When my daughter was diagnosed with dyslexia at six-years-old, I wish I’d known the roller-coaster we were embarking on would take us upwards, more often than down.
She’s now half way through her GCSEs and her predicted grades are excellent. It seems like a lifetime since we sat with a tearful, bullied child, who couldn’t recognise the patterns of marks which made up the letters on the page.
In a previous incarnation I was a Grammar School English Teacher. I’d taught Sylvia Plath to Oxbridge students, but I’d never taught a child to read. My daughter’s vocabulary was vast, she was bright and articulate, but she couldn’t remember a three-letter word from one page to the next.
On reaching Year Two at school, my little girl was bullied and called stupid for being unable to read fluently. She’s sensitive and, since all the evidence suggested the bully was right, she believed them, and this severely impacted her self-esteem. At six-years-old she didn’t want to get out of bed. It was heartrending.
None of her teachers could explain why, when she understood what she was taught and could articulate her understanding, she was still lagging behind. We were told that testing for dyslexia isn’t advisable before the age of seven, but I couldn’t watch my child slip further into negative self-image, so I booked an appointment at The Dyslexia Centre in Central London
Dyslexia is a catch-all phrase for disorders that involve difficulty in learning to read or interpret words, letters and other symbols, but that don’t affect general intelligence. We needed to know if our daughter was dyslexic and how it would impact our child.
My daughter was diagnosed dyslexic and her response broke my heart. She sat on the floor, surrounded by the information we’d brought home, and sighed. She looked up at us with her big blue eyes and said, ‘I’ll just have to work harder then.’ We held her and told her that, no, she did not have to work harder. That day we’d learned she was already working twice as hard as anyone else in her class, just to keep up.
I wish I’d known then, what I know now; that a dyslexia diagnosis is not necessarily a sentence for a lifetime of struggle. I wish someone had been able to tell my six-year-old child, when she was poring over sheets of spellings, only to come away with meagre test scores that, at the age of fourteen, she would be in the top group for everything, have a particular aptitude for English, that she would understand Shakespeare and be able to deconstruct opaque poetry with critical skill.
Back when she was six, the diagnosis meant we could get the help she needed to learn in a way that worked for her.
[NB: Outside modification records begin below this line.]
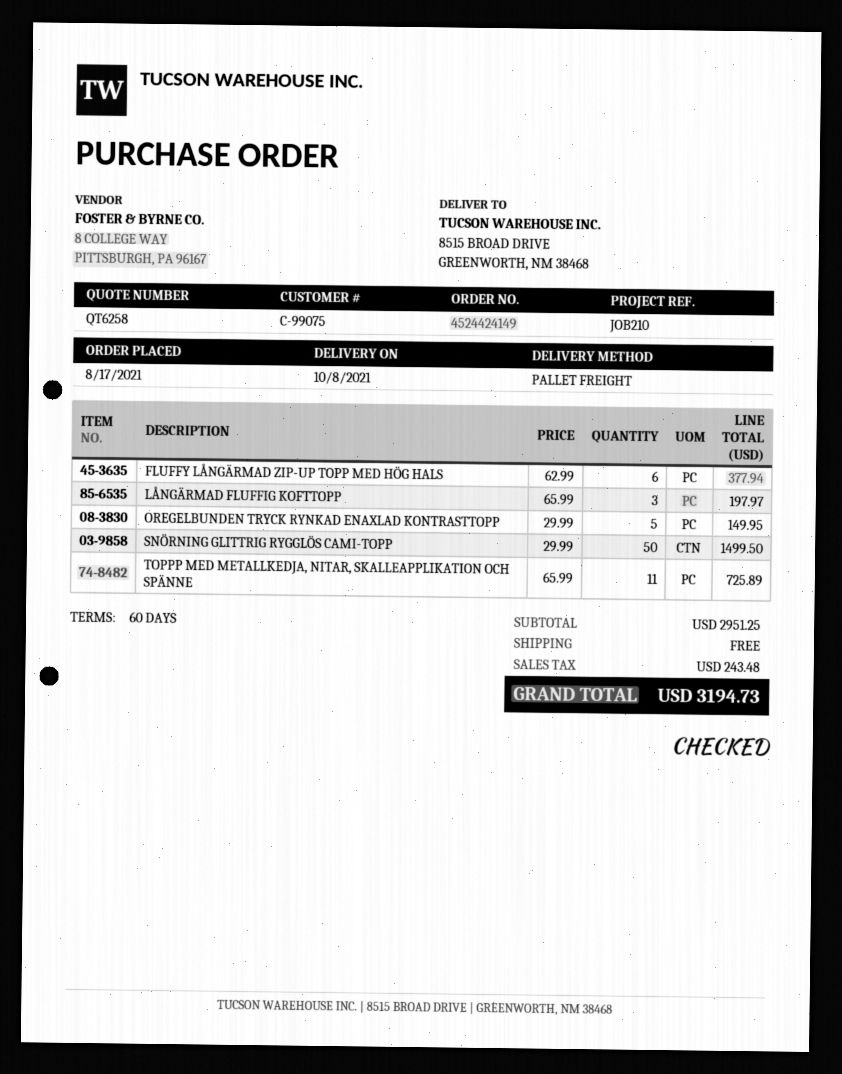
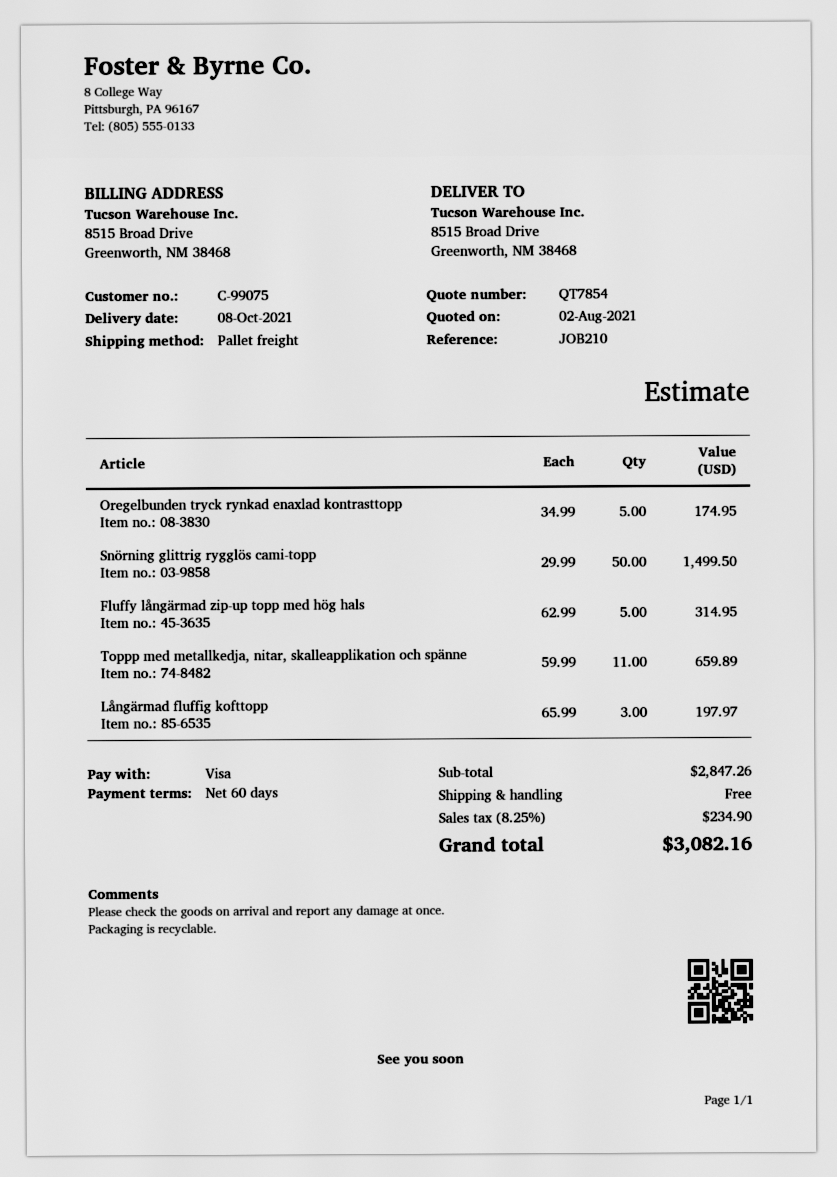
quote number: QT6258 -> QT7854
FLUFFY LÅNGÄRMAD ZIP-UP TOPP MED HÖG HALS: 6 x 62.99 = 377.94 -> 5 x 62.99 = 314.95
OREGELBUNDEN TRYCK RYNKAD ENAXLAD KONTRASTTOPP: 5 x 29.99 = 149.95 -> 5 x 34.99 = 174.95
TOPPP MED METALLKEDJA, NITAR, SKALLEAPPLIKATION OCH SPÄNNE: 11 x 65.99 = 725.89 -> 11 x 59.99 = 659.89
subtotal: 2951.25 -> 2847.26
tax: 243.48 -> 234.90
total: 3194.73 -> 3082.16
Some people rail against labels like dyslexic, but having a comprehensive report was invaluable to us and how we approached the choices we made for our daughter’s education.
We were given a full report detailing her strengths and weaknesses. She has a working memory problem, meaning that her short-term memory doesn’t always store information, so sometimes the information isn’t moved into the long-term memory. This can manifest itself in so many ways. You’d never ask my kid to go upstairs to get something and expect her to come down with it, or even come down at all.
We developed strategies, some were hilarious. On the rare occasions she was asked to collect an item from her bedroom, she had to keep her index finger in the air until she found it and brought it down. Sometimes that worked, sometimes it didn’t. We had lists for everything. The morning routine of face washing, teeth brushing, getting dressed, breakfast, pack school bag, put shoes on, were tabulated and ticked off every day, one by one.
If you’ve ever felt like tearing your hair out because you’ve asked your child to put their shoes on time and again, then imagine having one who genuinely can’t remember that that is the next step in getting ready to leave the house. Those years were tough.
Eventually, we didn’t need the lists any more. The routines were ingrained enough to stick, and this is what I want parents of other dyslexic children to know. It does change. It does get better. It doesn’t go away, but your child will develop strategies to make their own lives easier, because they are not stupid. In fact, it’s likely they are the absolute opposite of that.
Now in her teens, my dyslexic daughter knows she’s a visual learner. She makes ornate and intricate mind-maps when she’s revising. Her GCSE Art book is a thing of originality and beauty. She doesn’t just think outside the box, she shoves the box out of the way, lays down and looks up. She is creative, inquisitive and to say she has a unique view of the world and her place in it would be an understatement.
She is self-aware, articulate, hilarious and in her last Parent’s Evening her dyslexia was only mentioned because of her poor spelling, which will never improve because she can’t recognise when a word is wrong. That’s what spell-check’s for, right?
I wish I’d known that this child was waiting inside that bullied six-year-old. I wish another parent had told me that the learning of information in Primary School might be torturous, but in Senior School it’s about using the information. Analysis and comprehension require more intelligence than the simple memorising of facts and figures. So, she wins.
I want parents of dyslexic children, and the children themselves, to know that the diagnosis is not the end point. It is the start of a journey which you are allowed to expect to end with a creative and positive outcome. And, let’s face it, in the future computers and robots will take the jobs of standard thinkers. Our dyslexic kids will end up ruling the world.